The film opens with Bob and Phil and their dates Betty and Jane having a picnic lunch down by the lake.
Bob and Phil and Betty decide to go swimming, and Bob seems puzzled, but says nothing, when Jane quietly demurs saying that she will just sit on the blanket and watch.
After the prerequisite horseplay down at the lake Bob takes Phil aside and asks why Jane is being such a stick in the mud.
Phil replies that Jane is just having her monthly menstrual cycle and it isn't safe for her to go swimming.
Ok, so, yeah, this was 1965 so the film must have been from 1955 and back then ...
Bob furrows his brow and looks confused, and says ...
Her monthly menstrual cycle, what the heck is that?
Phil just smiles and as the scene begins to fade into a more clinical laboratory setting, he begins to lecture Bob on the wonders of the female reproductive system.

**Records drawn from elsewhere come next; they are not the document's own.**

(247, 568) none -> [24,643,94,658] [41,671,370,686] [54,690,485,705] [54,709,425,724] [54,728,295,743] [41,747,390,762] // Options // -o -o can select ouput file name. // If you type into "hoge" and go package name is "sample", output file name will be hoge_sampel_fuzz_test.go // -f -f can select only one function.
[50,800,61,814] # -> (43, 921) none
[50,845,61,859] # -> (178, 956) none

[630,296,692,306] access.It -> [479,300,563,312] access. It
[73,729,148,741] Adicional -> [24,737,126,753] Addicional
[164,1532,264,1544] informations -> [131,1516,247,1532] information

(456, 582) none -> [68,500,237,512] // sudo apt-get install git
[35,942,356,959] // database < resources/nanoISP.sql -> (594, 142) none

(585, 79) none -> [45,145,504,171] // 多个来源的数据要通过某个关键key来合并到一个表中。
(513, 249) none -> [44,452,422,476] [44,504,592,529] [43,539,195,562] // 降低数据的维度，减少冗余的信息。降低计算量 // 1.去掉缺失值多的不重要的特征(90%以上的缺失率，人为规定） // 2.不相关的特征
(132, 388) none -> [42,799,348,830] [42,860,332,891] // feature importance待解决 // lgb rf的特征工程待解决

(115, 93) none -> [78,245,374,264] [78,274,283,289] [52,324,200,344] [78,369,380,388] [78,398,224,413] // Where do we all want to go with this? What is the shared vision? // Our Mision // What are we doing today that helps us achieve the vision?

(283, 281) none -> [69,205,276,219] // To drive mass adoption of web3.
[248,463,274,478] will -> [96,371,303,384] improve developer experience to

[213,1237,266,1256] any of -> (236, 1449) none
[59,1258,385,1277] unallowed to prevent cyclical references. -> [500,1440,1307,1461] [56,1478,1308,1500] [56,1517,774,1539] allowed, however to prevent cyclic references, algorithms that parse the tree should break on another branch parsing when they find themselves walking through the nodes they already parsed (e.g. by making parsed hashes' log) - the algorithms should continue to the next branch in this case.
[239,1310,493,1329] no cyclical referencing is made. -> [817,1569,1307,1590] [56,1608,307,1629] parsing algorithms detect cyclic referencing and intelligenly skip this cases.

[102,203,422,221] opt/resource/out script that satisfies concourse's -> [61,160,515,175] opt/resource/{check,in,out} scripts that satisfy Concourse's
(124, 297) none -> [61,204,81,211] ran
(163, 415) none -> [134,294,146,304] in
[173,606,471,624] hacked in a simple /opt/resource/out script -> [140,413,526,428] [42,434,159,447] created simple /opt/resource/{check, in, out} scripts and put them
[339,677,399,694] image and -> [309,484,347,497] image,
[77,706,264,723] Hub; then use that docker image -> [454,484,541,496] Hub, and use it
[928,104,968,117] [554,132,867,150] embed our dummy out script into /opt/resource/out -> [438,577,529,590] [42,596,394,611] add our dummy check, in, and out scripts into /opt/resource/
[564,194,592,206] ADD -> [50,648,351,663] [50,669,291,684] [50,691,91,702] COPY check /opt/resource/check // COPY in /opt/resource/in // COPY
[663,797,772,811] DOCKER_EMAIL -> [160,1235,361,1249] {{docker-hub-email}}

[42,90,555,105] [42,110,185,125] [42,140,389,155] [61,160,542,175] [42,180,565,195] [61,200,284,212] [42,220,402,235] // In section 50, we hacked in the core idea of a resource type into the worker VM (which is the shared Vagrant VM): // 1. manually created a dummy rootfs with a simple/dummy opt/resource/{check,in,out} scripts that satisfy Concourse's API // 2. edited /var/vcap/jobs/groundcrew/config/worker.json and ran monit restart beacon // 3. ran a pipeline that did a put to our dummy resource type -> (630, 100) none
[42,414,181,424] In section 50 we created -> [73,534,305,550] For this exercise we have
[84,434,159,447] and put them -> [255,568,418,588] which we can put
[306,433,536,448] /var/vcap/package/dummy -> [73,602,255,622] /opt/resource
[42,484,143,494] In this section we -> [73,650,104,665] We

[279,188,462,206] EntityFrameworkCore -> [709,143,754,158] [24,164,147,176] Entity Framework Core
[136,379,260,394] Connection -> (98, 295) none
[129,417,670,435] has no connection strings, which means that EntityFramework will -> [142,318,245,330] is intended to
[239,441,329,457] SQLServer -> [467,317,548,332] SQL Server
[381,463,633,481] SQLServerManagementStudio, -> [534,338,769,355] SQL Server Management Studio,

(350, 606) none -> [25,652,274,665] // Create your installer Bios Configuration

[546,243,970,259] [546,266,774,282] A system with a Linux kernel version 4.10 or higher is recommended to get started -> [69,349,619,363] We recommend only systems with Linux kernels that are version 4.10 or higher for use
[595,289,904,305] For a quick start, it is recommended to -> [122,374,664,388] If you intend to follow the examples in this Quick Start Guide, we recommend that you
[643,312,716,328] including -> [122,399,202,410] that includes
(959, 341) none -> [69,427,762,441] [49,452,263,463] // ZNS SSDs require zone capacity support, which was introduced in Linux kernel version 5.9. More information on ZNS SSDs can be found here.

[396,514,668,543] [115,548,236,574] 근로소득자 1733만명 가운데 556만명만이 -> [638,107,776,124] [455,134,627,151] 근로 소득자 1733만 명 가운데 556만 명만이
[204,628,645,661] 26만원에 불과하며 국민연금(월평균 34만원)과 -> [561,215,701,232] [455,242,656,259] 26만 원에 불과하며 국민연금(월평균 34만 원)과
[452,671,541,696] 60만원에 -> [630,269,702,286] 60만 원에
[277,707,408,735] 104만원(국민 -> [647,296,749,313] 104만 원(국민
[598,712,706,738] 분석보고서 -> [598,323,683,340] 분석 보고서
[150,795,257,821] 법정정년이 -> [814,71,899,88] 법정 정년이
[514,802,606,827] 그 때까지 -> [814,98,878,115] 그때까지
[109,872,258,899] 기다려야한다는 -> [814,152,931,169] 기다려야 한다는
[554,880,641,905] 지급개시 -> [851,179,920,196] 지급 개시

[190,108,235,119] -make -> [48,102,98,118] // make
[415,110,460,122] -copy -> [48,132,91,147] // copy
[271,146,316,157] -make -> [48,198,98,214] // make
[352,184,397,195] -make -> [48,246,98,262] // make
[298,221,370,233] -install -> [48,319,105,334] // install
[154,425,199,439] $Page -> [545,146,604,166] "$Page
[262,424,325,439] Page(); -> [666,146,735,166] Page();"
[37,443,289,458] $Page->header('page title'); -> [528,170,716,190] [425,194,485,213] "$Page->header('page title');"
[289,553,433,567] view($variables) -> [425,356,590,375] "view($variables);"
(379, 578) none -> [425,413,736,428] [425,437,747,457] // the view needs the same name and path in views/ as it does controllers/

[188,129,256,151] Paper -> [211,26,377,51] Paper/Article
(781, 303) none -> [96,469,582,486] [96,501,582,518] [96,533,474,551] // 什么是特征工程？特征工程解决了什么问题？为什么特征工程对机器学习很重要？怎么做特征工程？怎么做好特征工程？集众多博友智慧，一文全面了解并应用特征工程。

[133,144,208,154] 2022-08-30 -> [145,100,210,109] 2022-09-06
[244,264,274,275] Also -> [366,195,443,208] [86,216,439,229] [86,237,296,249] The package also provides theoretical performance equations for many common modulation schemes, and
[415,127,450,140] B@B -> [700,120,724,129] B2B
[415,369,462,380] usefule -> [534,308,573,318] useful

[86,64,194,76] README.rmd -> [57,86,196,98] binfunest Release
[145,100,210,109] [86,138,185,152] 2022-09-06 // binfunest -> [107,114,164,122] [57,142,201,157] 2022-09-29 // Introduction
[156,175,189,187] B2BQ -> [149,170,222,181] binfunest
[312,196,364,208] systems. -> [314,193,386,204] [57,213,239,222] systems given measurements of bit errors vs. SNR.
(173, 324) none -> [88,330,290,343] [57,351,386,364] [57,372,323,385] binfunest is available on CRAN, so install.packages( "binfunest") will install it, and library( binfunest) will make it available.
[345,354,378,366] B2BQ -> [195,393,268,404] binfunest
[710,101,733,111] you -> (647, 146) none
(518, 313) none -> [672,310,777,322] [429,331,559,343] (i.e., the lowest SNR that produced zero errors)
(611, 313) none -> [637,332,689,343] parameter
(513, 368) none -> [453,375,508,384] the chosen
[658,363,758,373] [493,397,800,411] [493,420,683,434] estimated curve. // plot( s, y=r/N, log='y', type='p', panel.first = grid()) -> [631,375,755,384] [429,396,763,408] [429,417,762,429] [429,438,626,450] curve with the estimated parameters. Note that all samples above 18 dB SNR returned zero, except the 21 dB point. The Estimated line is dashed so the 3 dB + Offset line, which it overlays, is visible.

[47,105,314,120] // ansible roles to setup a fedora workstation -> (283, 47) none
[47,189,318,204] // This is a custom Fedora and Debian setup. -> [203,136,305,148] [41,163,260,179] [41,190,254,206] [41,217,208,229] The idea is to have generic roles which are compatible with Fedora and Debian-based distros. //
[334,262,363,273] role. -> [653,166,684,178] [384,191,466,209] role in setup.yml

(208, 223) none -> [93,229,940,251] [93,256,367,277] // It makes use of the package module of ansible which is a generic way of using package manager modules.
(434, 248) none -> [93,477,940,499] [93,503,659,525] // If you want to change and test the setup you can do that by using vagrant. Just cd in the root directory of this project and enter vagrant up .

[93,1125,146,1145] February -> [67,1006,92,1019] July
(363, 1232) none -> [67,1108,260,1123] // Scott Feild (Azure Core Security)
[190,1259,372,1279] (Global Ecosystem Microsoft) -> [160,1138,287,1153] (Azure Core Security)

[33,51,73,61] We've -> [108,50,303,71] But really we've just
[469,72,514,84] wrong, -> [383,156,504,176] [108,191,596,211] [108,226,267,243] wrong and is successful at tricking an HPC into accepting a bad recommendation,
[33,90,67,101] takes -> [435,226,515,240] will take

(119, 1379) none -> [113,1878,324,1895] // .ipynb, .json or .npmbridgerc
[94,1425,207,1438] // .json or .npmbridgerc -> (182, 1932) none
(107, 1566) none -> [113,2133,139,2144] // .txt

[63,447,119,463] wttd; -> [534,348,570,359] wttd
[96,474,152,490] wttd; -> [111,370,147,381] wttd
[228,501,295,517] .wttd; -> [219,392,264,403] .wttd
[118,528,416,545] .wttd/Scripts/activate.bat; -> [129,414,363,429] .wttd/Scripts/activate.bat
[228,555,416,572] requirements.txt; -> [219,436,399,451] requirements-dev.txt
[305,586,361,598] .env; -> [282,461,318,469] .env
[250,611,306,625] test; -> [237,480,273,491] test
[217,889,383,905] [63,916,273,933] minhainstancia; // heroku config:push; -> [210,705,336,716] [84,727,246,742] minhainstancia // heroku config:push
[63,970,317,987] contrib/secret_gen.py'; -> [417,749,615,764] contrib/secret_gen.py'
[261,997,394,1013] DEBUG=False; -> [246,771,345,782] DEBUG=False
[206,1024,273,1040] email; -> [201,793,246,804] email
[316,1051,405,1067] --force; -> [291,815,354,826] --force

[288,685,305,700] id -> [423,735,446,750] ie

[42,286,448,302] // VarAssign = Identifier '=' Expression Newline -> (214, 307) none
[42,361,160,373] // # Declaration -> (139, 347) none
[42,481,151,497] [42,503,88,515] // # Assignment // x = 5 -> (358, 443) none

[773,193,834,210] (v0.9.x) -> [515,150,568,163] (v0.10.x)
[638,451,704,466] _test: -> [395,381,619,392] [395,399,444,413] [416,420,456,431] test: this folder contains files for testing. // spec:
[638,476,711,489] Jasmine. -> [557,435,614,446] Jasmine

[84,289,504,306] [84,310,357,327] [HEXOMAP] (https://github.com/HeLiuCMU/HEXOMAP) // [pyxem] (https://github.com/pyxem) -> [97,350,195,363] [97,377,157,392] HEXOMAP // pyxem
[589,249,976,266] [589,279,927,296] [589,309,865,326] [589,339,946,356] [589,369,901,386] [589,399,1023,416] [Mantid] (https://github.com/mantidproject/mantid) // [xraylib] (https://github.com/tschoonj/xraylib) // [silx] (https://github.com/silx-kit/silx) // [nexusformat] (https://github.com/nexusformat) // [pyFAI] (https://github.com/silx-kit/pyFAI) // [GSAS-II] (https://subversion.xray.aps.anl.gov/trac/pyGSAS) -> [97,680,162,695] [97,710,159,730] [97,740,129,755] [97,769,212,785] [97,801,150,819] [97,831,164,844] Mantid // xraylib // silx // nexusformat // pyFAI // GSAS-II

After that the film got all technical, and quite frankly it started grossing me out, so I didn't pay much attention to it, but I do remember that they used the word slough about a million times, and there was something about 28 days, and discharge, and sanitary napkins, and on, and on, and on.

After about thirty minutes the technical part ends and we are back to Phil and Bob talking at the lake.

Phil reassures Bob that there is nothing wrong with Jane, and that all girls go through this cycle every month and the best thing that Bob can do as a considerate boy friend is to treat Jane with respect and kindness while she is in this delicate condition.

The film ends with Bob smiling and waving at Jane, and Jane shyly smiling back from the blanket her legs tightly clenched together beneath her.

The lights are turned on and Mr. Frankenhiemer asks if there are any questions, and seriously, who better to ask questions about the female reproductive system than a junior high school gym teacher.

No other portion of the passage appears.